● REQUIRED ACTION
An exact copy is needed of the lines in the entries below from the line with "padding: 0 4px" up to and including the line with "text: 降低用工风险 ->", and of nothing else. Leave the pictures out.

** Opening ENTRIES PROVIDED block **

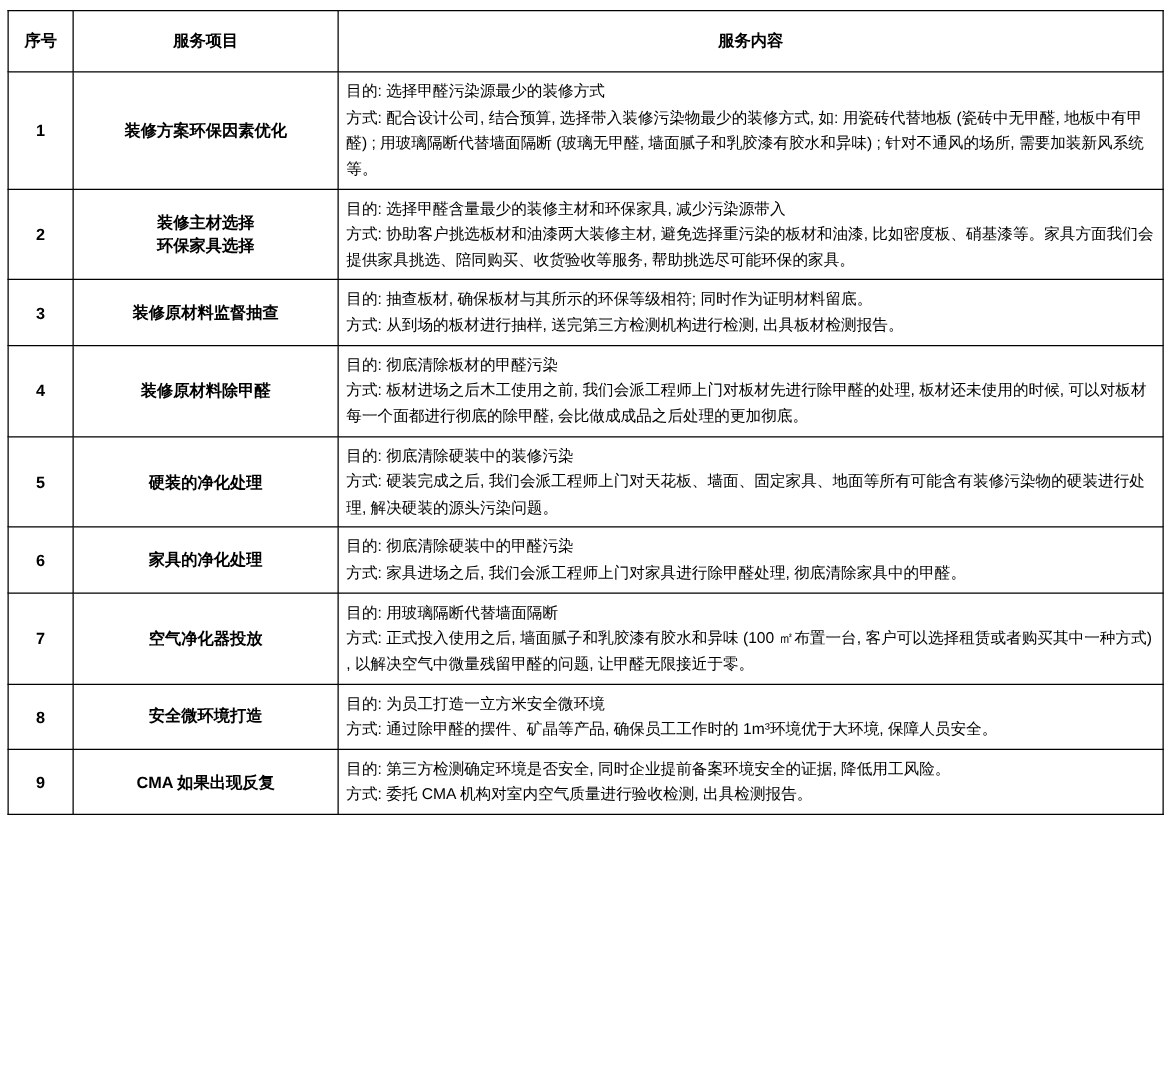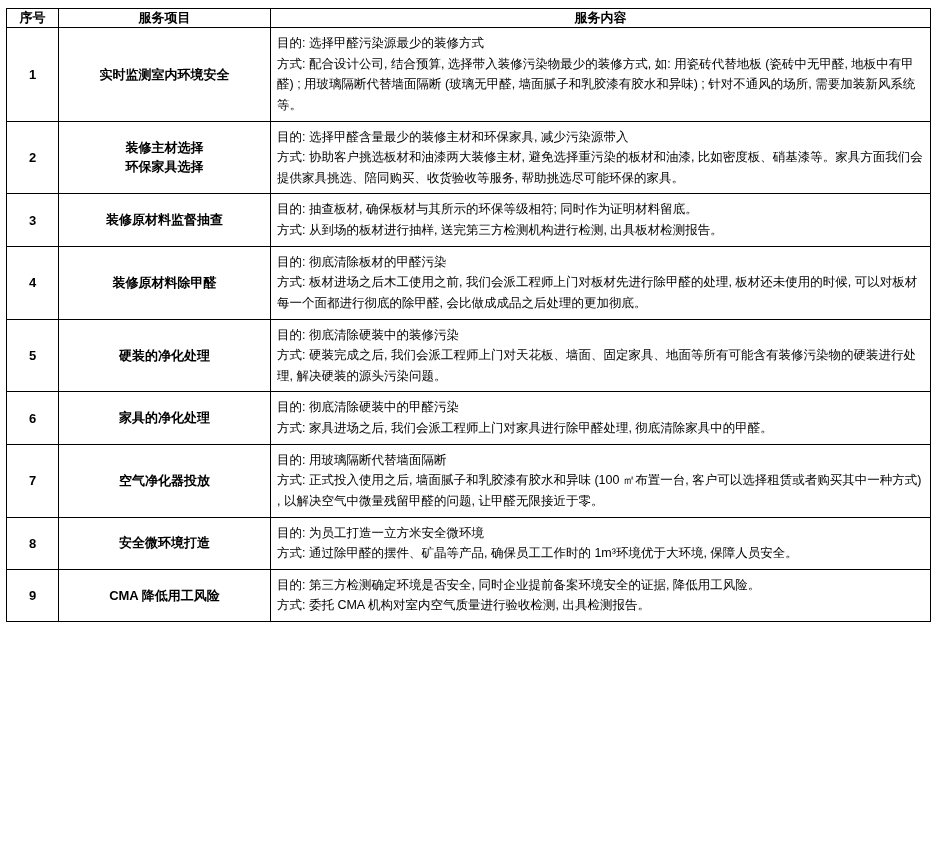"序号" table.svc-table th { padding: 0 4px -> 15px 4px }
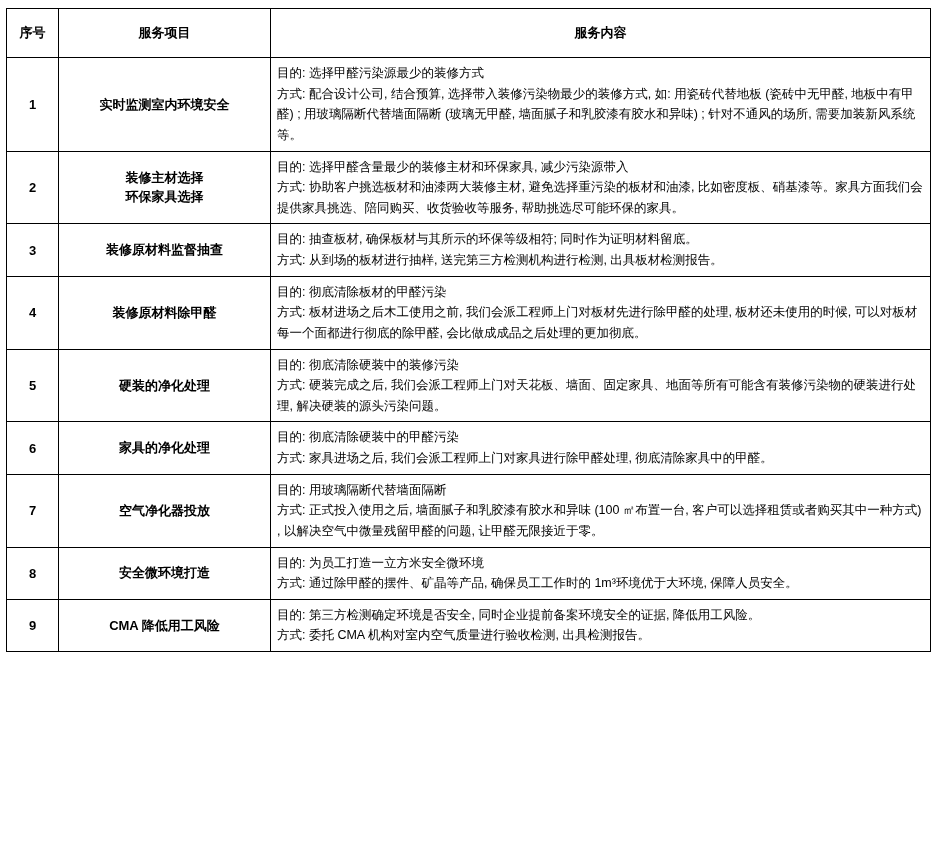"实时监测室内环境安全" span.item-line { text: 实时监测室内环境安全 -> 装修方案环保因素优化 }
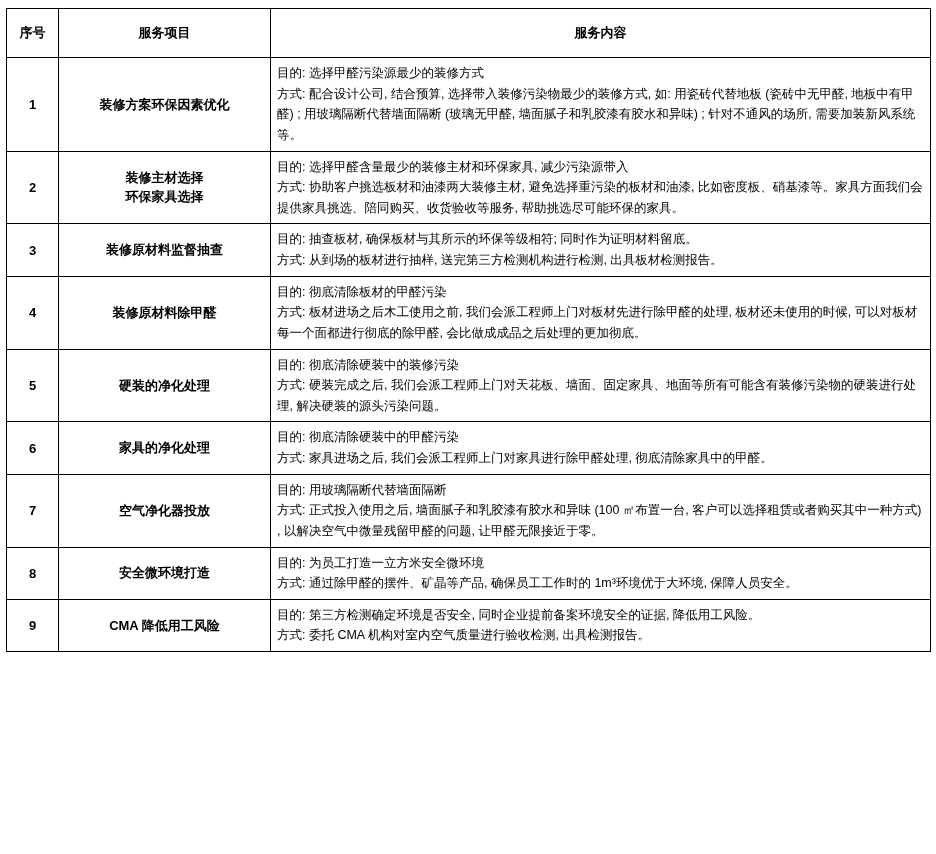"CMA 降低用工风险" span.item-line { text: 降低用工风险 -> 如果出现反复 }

** Closing ENTRIES PROVIDED block **
** Opening ENTRIES PROVIDED block **

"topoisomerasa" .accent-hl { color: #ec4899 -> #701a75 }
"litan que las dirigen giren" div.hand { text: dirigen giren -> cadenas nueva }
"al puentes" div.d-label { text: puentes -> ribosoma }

** Closing ENTRIES PROVIDED block **
** Opening ENTRIES PROVIDED block **

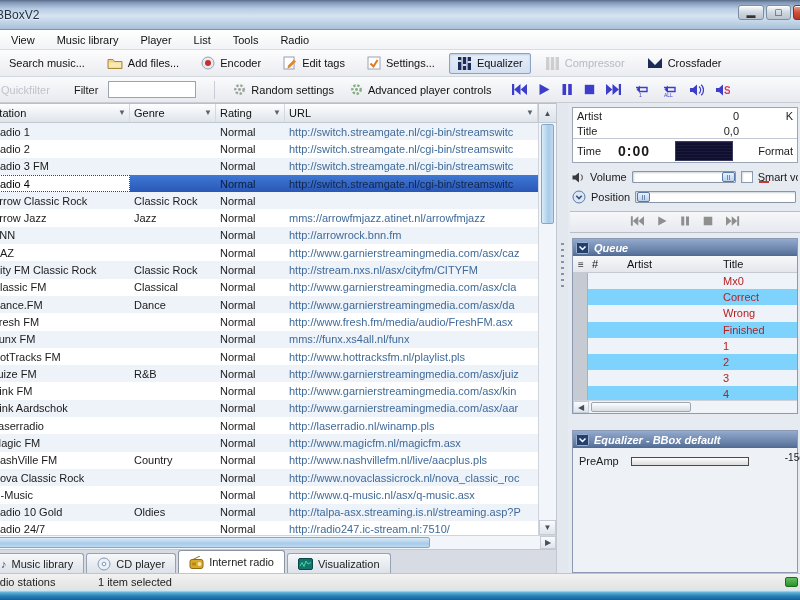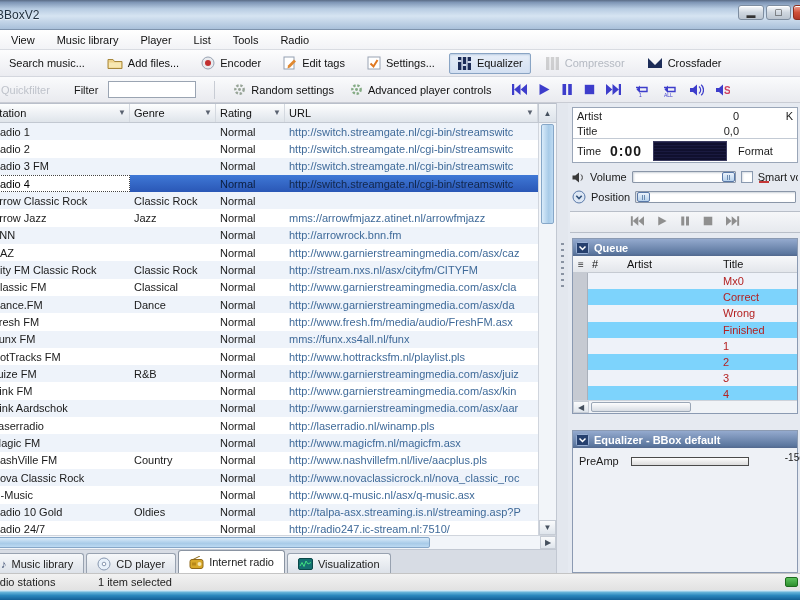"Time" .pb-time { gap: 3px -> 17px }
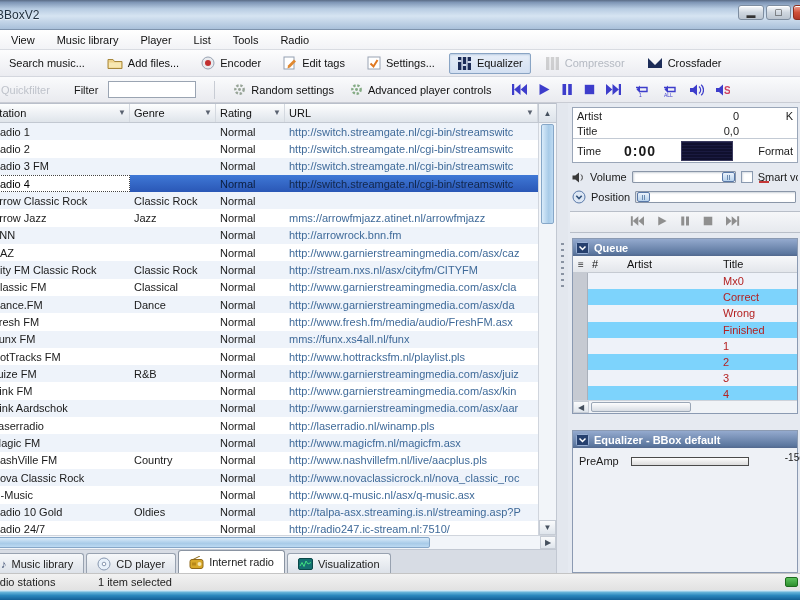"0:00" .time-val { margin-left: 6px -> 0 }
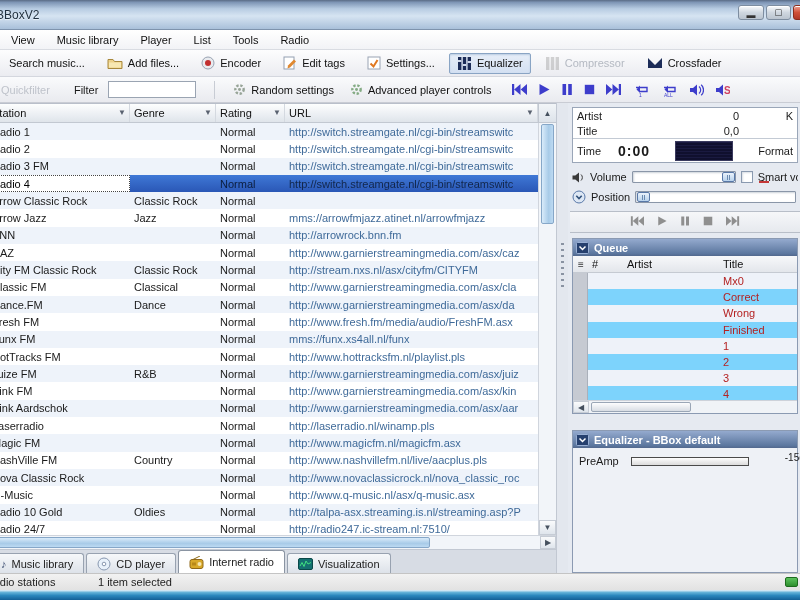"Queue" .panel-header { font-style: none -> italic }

** Closing ENTRIES PROVIDED block **

● RESULT OF THIS TASK
"序号" table.svc-table th { padding: 0 4px -> 15px 4px }
"实时监测室内环境安全" span.item-line { text: 实时监测室内环境安全 -> 装修方案环保因素优化 }
"CMA 降低用工风险" span.item-line { text: 降低用工风险 -> 如果出现反复 }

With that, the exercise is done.